Before and after images »
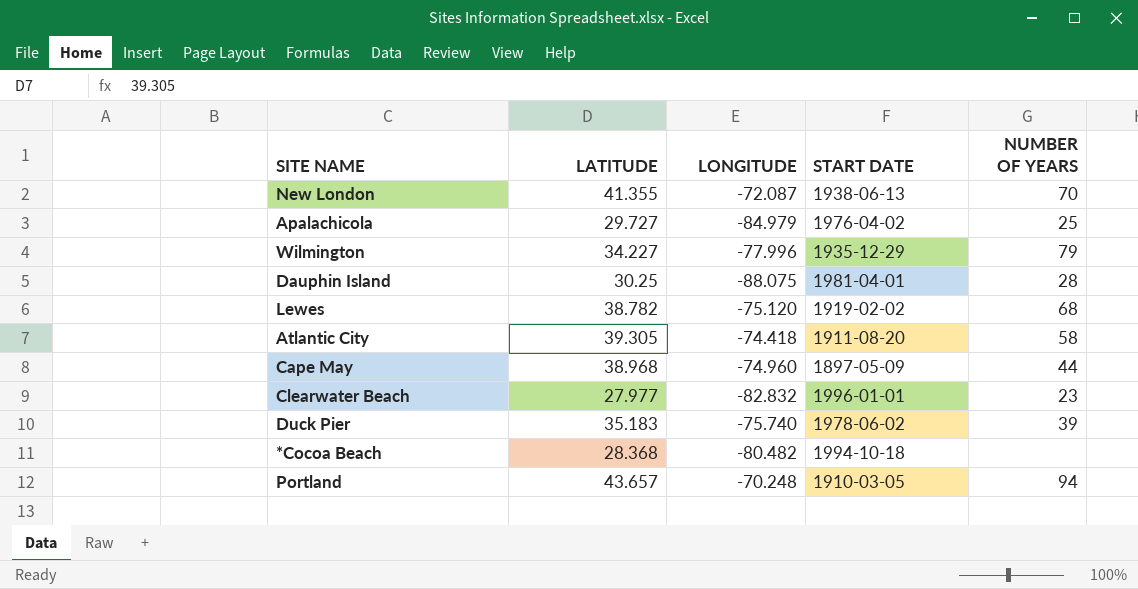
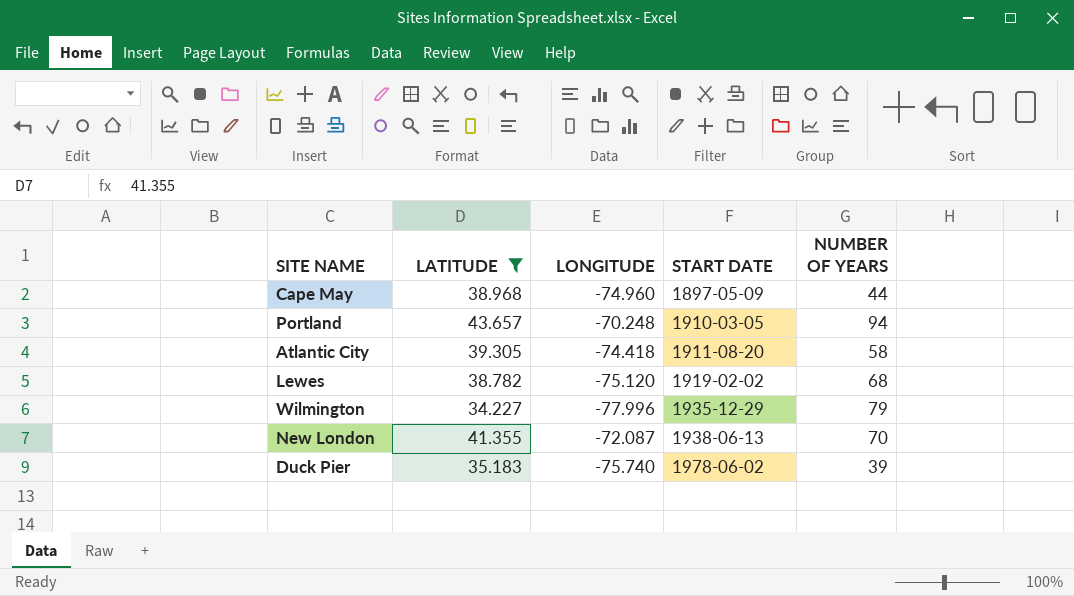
filter: none -> LATITUDE >= 34.227
row order: none -> START DATE ascending

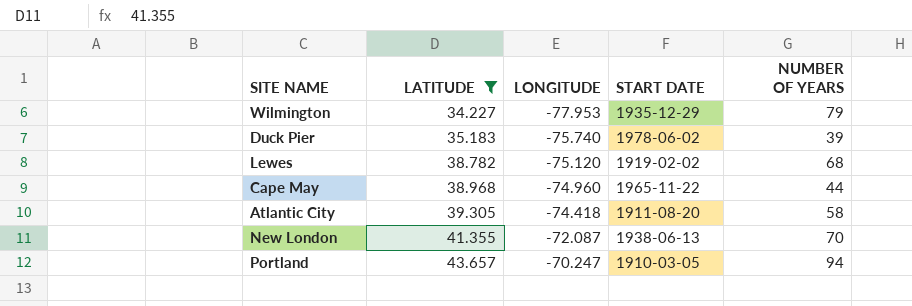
row order: START DATE ascending -> LATITUDE ascending
Wilmington | LONGITUDE: -77.996 -> -77.953
Cape May | START DATE: 1897-05-09 -> 1965-11-22
Portland | LONGITUDE: -70.248 -> -70.247

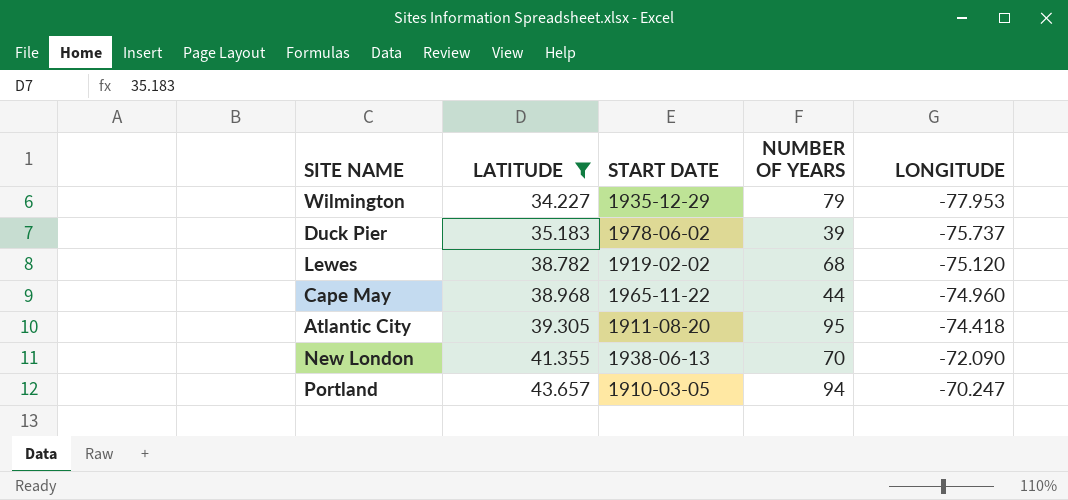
column LONGITUDE | position: 3 -> 5
Duck Pier | LONGITUDE: -75.740 -> -75.737
Atlantic City | NUMBER OF YEARS: 58 -> 95
New London | LONGITUDE: -72.087 -> -72.090

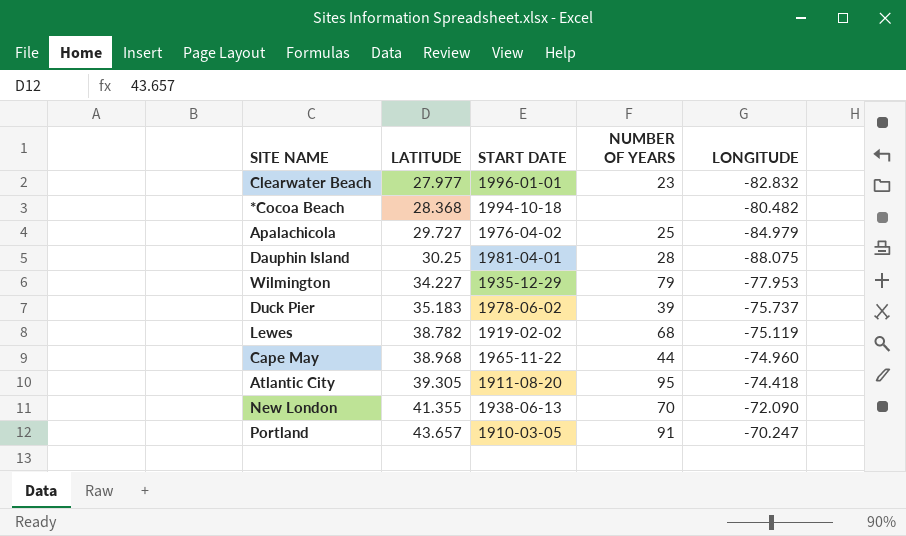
filter: LATITUDE >= 34.227 -> none
Lewes | LONGITUDE: -75.120 -> -75.119
Portland | NUMBER OF YEARS: 94 -> 91

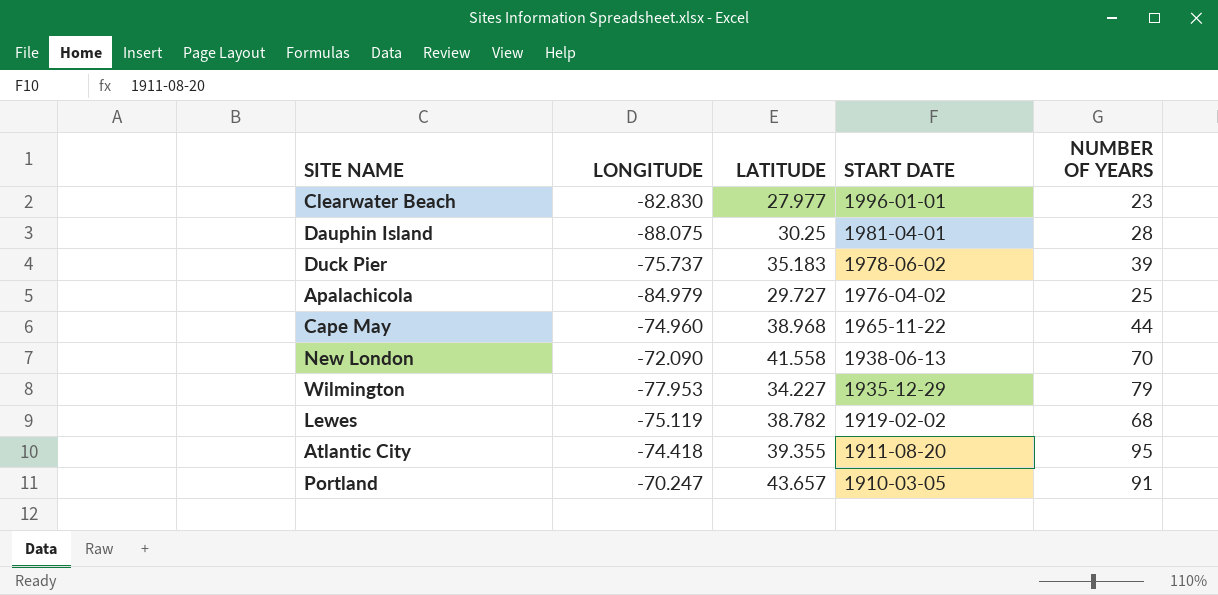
row order: LATITUDE ascending -> START DATE descending
column LONGITUDE | position: 5 -> 2
row *Cocoa Beach: 28.368 | 1994-10-18 | none | -80.482 -> none
Clearwater Beach | LONGITUDE: -82.832 -> -82.830
New London | LATITUDE: 41.355 -> 41.558
Atlantic City | LATITUDE: 39.305 -> 39.355

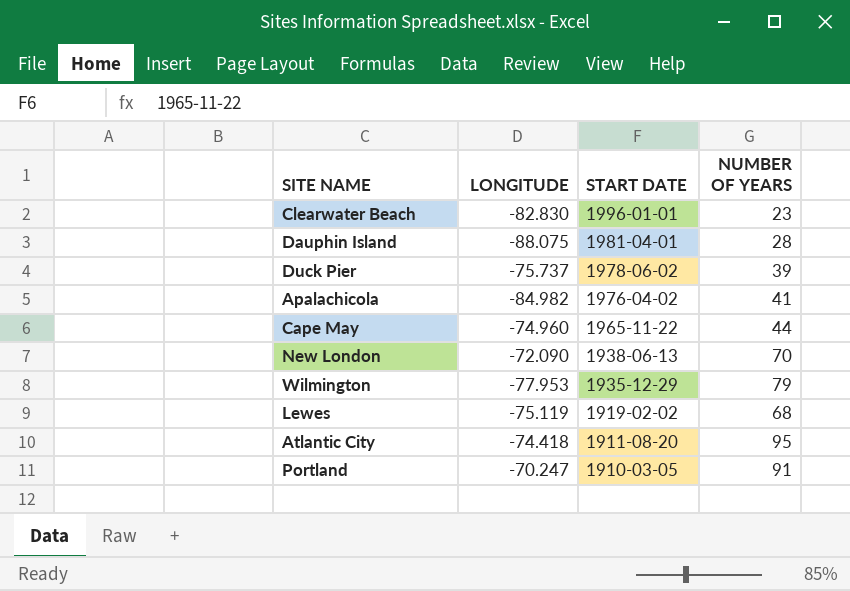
column LATITUDE | position: 3 -> none
Apalachicola | LONGITUDE: -84.979 -> -84.982
Apalachicola | NUMBER OF YEARS: 25 -> 41

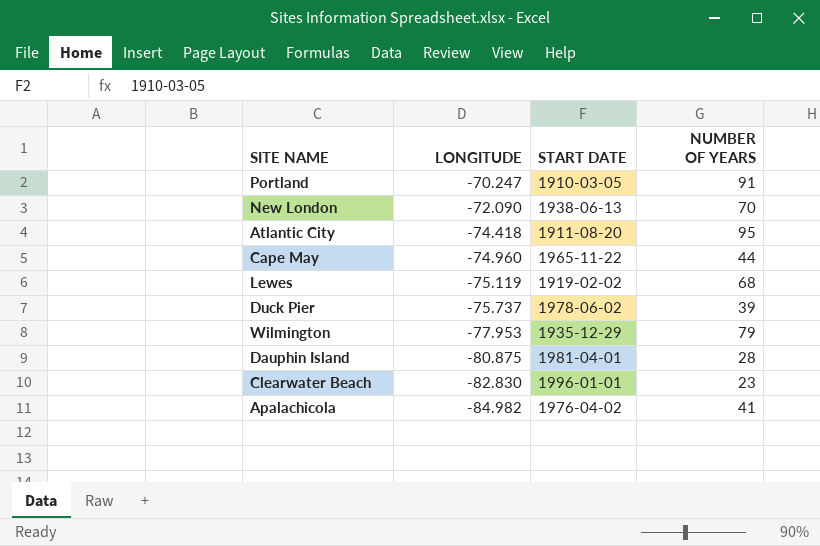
row order: START DATE descending -> LONGITUDE descending
Dauphin Island | LONGITUDE: -88.075 -> -80.875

Problem » From the first line of the records down through the line containing "Portland | LONGITUDE: -70.248 -> -70.247", transcribe exactly those lines and no others, both ends kept, pictures dropped.

Reply »
filter: none -> LATITUDE >= 34.227
row order: none -> START DATE ascending

row order: START DATE ascending -> LATITUDE ascending
Wilmington | LONGITUDE: -77.996 -> -77.953
Cape May | START DATE: 1897-05-09 -> 1965-11-22
Portland | LONGITUDE: -70.248 -> -70.247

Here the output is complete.